Published in final edited form as: Science. 2019 Sep 27;365(6460):1396–1400. doi: 10.1126/science.aax3710

Figure 3. Behavior of principal components of 272,519 UK Biobank samples.

Figure 3.

We examine the degree to which principal components are capturing real population structure by examining whether the genetic variance (eigenvalues) explained by top 40 principal components inferred from 146,082 SNPs in 272,519 UK Biobank White British (WB) samples replicates in an independent sample of WB. A replication eigenvalue above 1 indicates that the inferred principal component is capturing replicable correlations between SNPs, either local-LD (within chromosome) or population structure (mostly between chromosomes).

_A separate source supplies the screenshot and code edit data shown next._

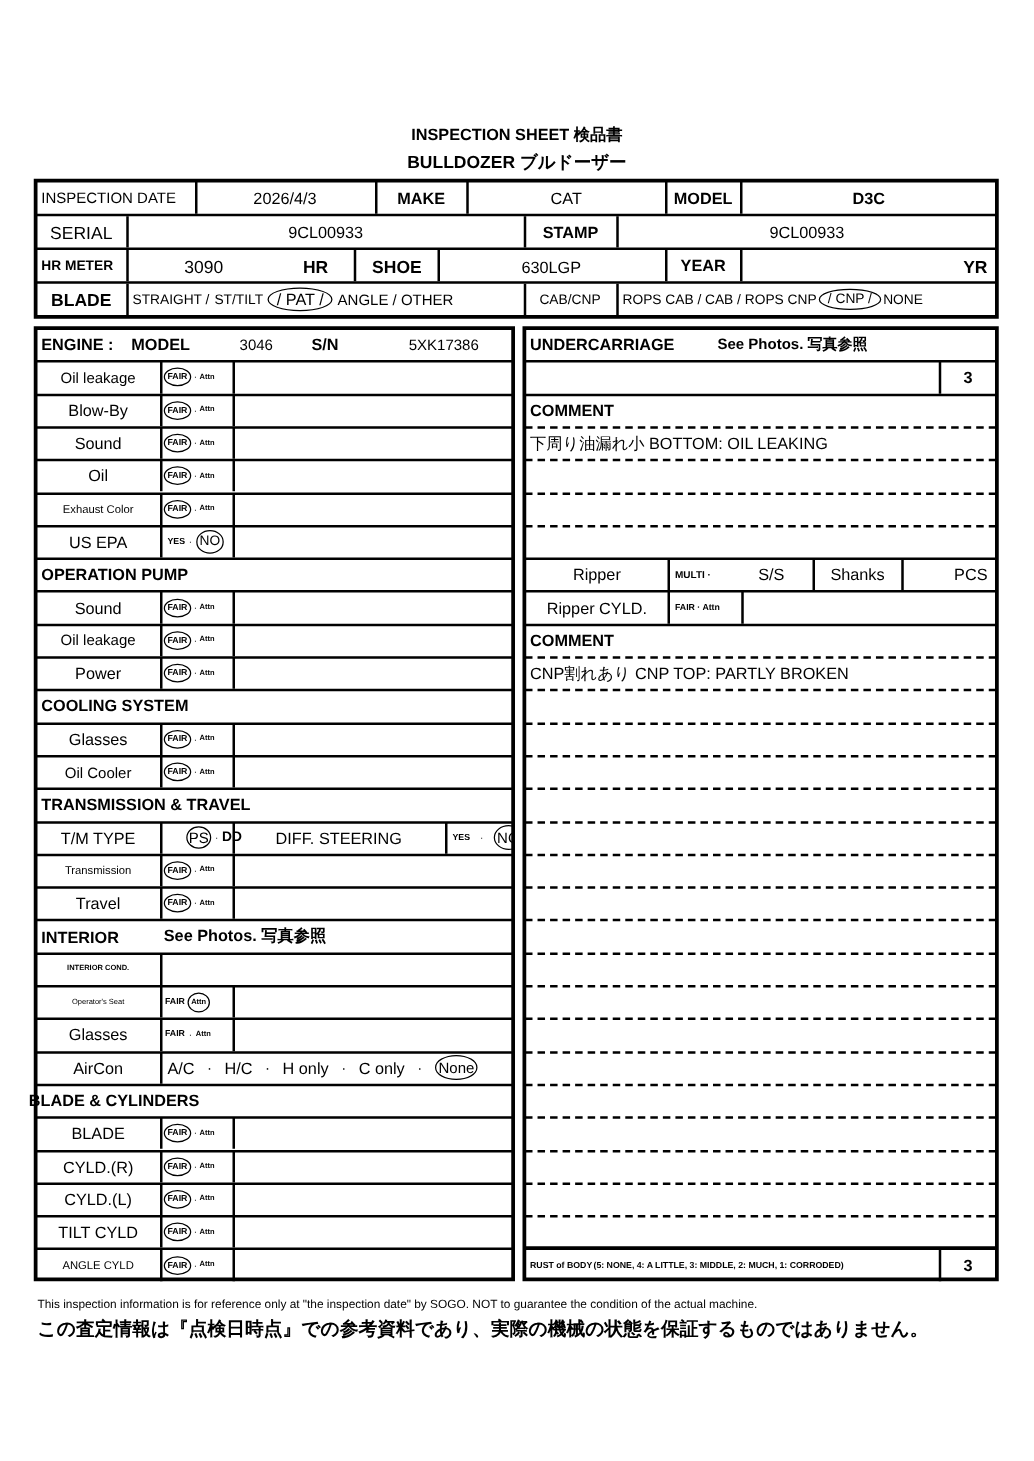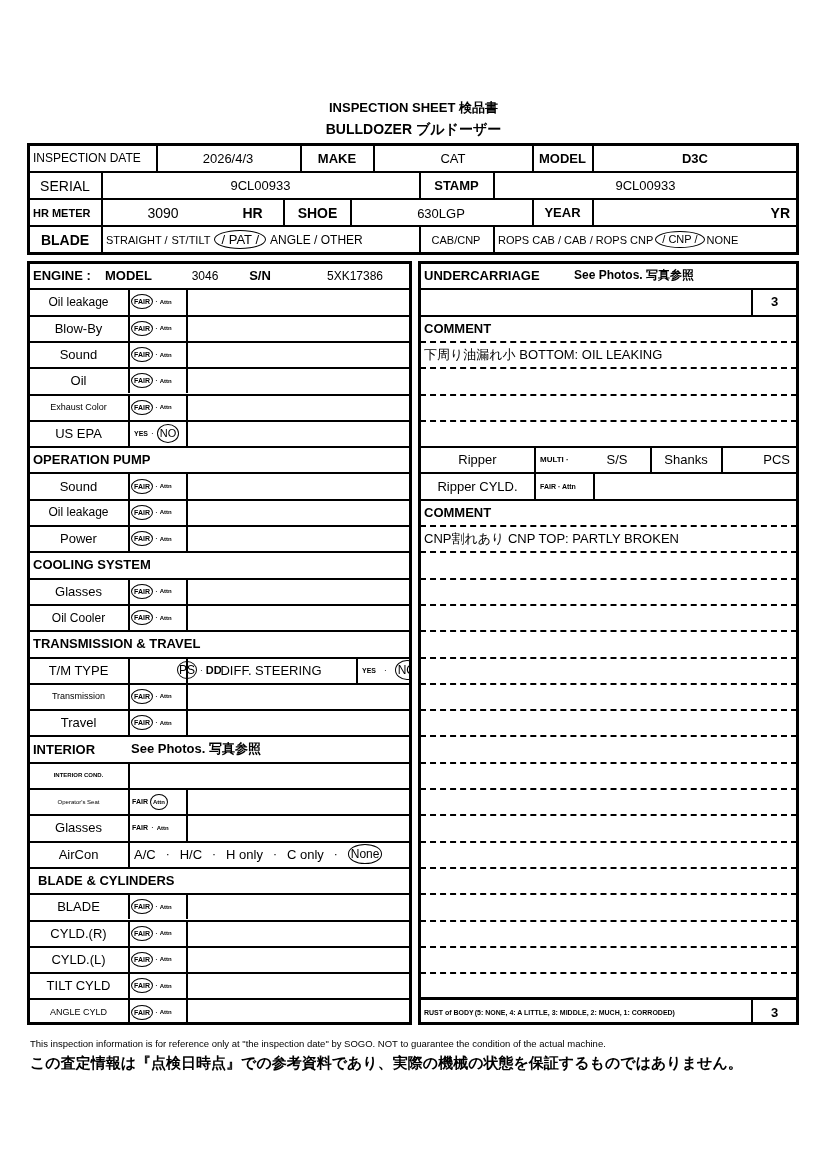"PS" div.cell { margin-left: 40px -> none; padding-left: 7px -> 19px }
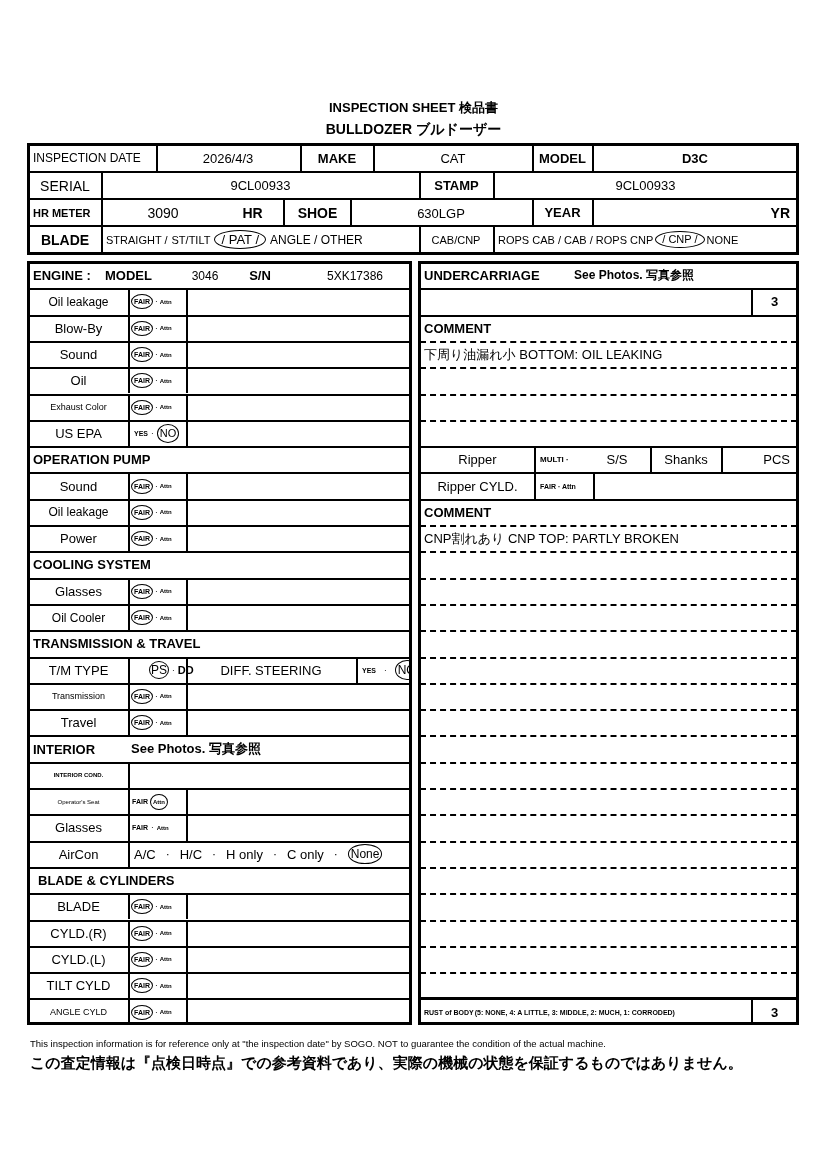"BLADE & CYLINDERS" div.abs { left: 35px -> 20px }
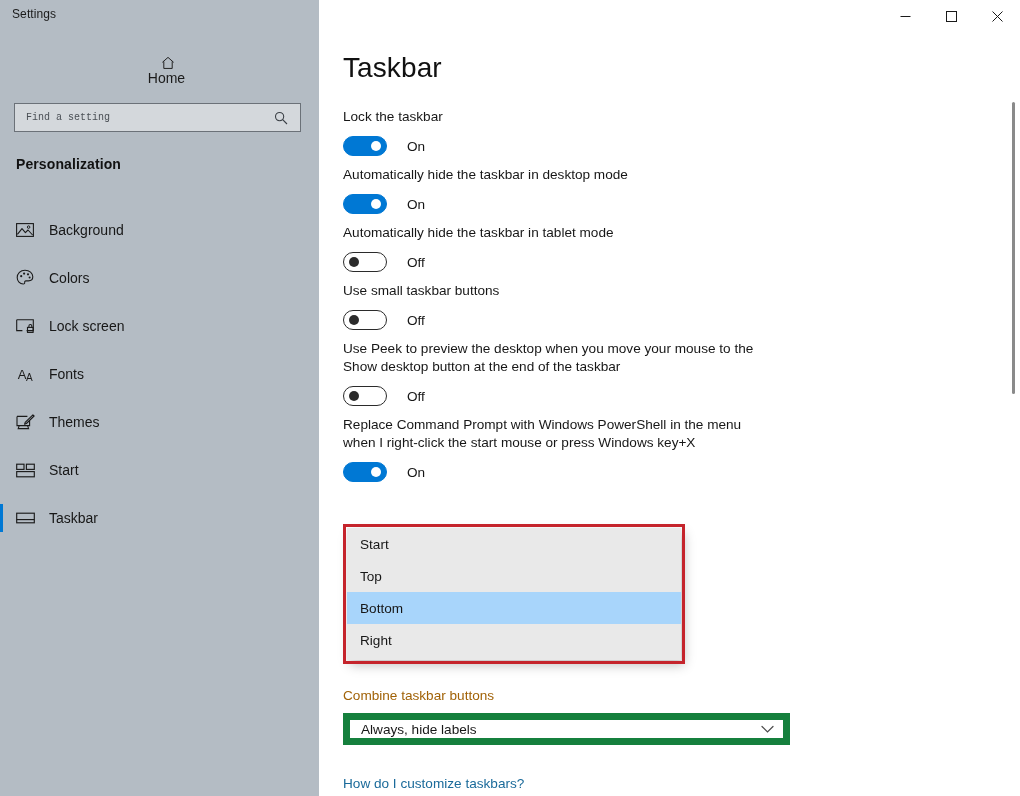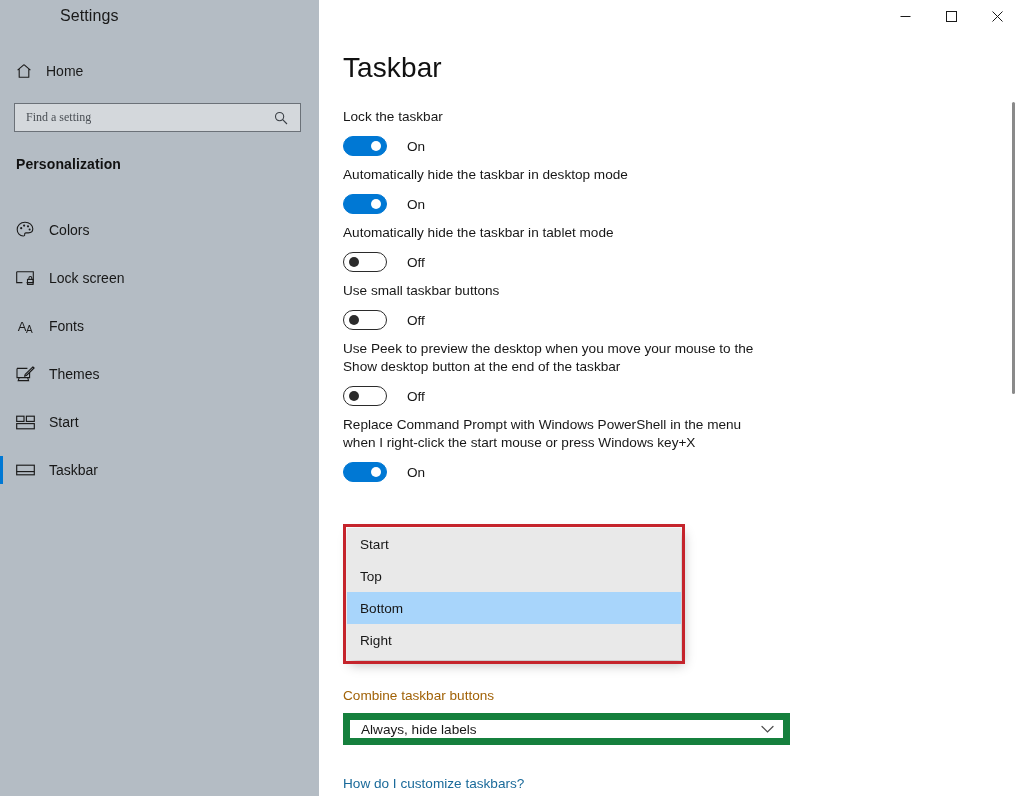"Settings" .title-text { font-size: 16px -> 12px; margin-left: 48px -> none }
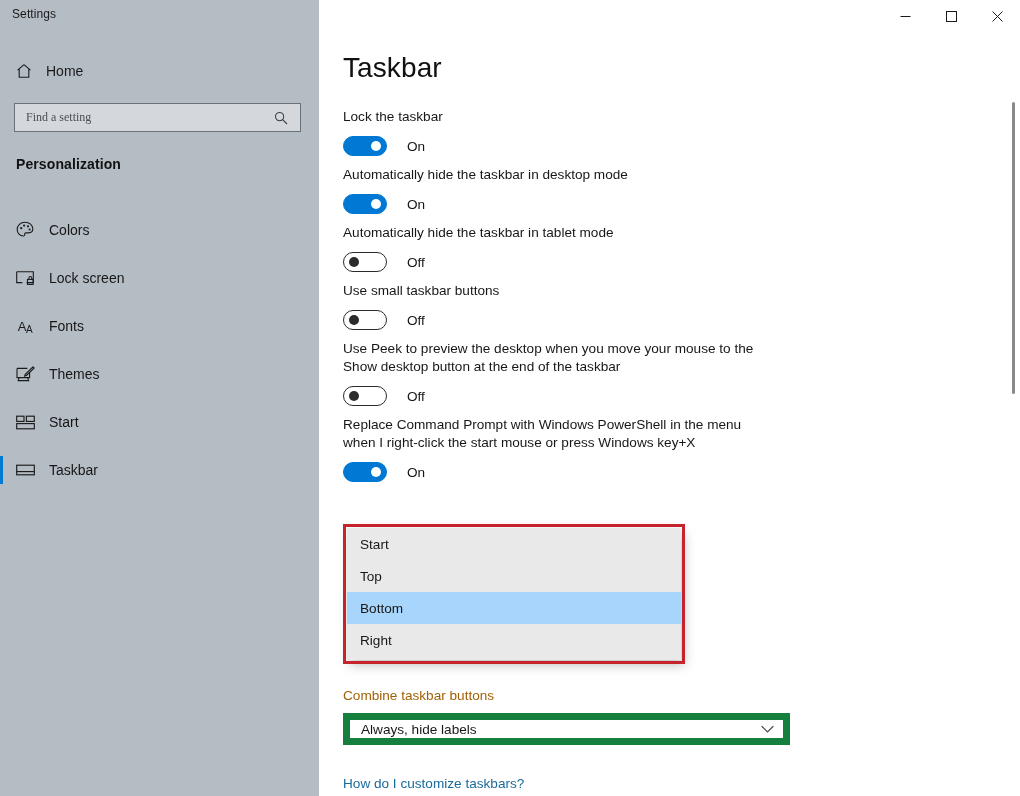"Home" .home-row { flex-direction: none -> column }
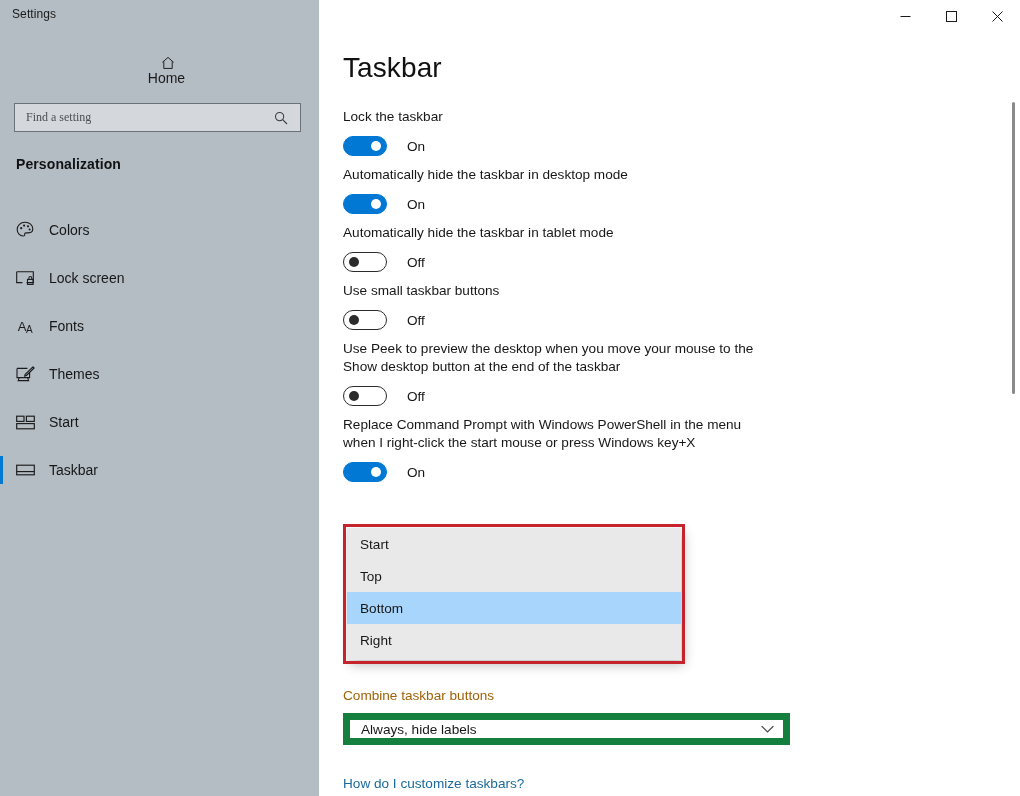"Find a setting" .search-input { font-family: Liberation Serif, serif -> Liberation Mono, monospace; font-size: 12px -> 10px }
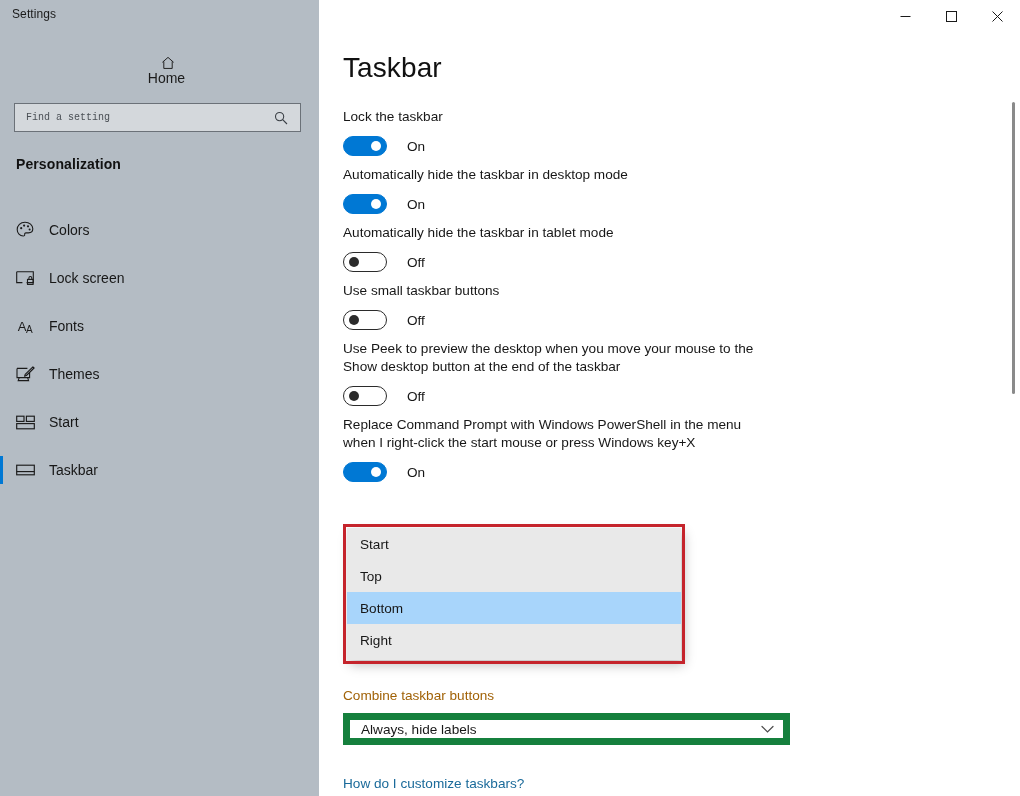"Background" div.nav-item { html: none -> <div> <span></span> <span> <svg> <rect></rect> <path></path> <circle></circle> </svg> </span> <span>Background</span> </div> }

Original (black squares): eigenvalues of the principal components in the original set of 272,519 WB individuals. Replication (blue triangles): eigenvalue-equivalents, i.e. variances of the linear combinations of SNP using weights inferred from the original set and standardized genotypes in the replication set of 64,969 WB individuals. Replication (between chromosome only) (red crosses): using the same replication set, but eigenvalue-equivalents computed by ignoring the covariances of SNP-pairs within the same chromosomes, and counting only the covariances of SNP-pairs on different chromosomes, which includes 94.8% of all SNP-pairs. The average eigenvalue for the last 32 PCs decreases from 4.37 for the original set to 2.61 for the replication set and further to 1.03 for the between chromosome set, indicating those PCs are mostly capturing noise and local-LD rather than population structure.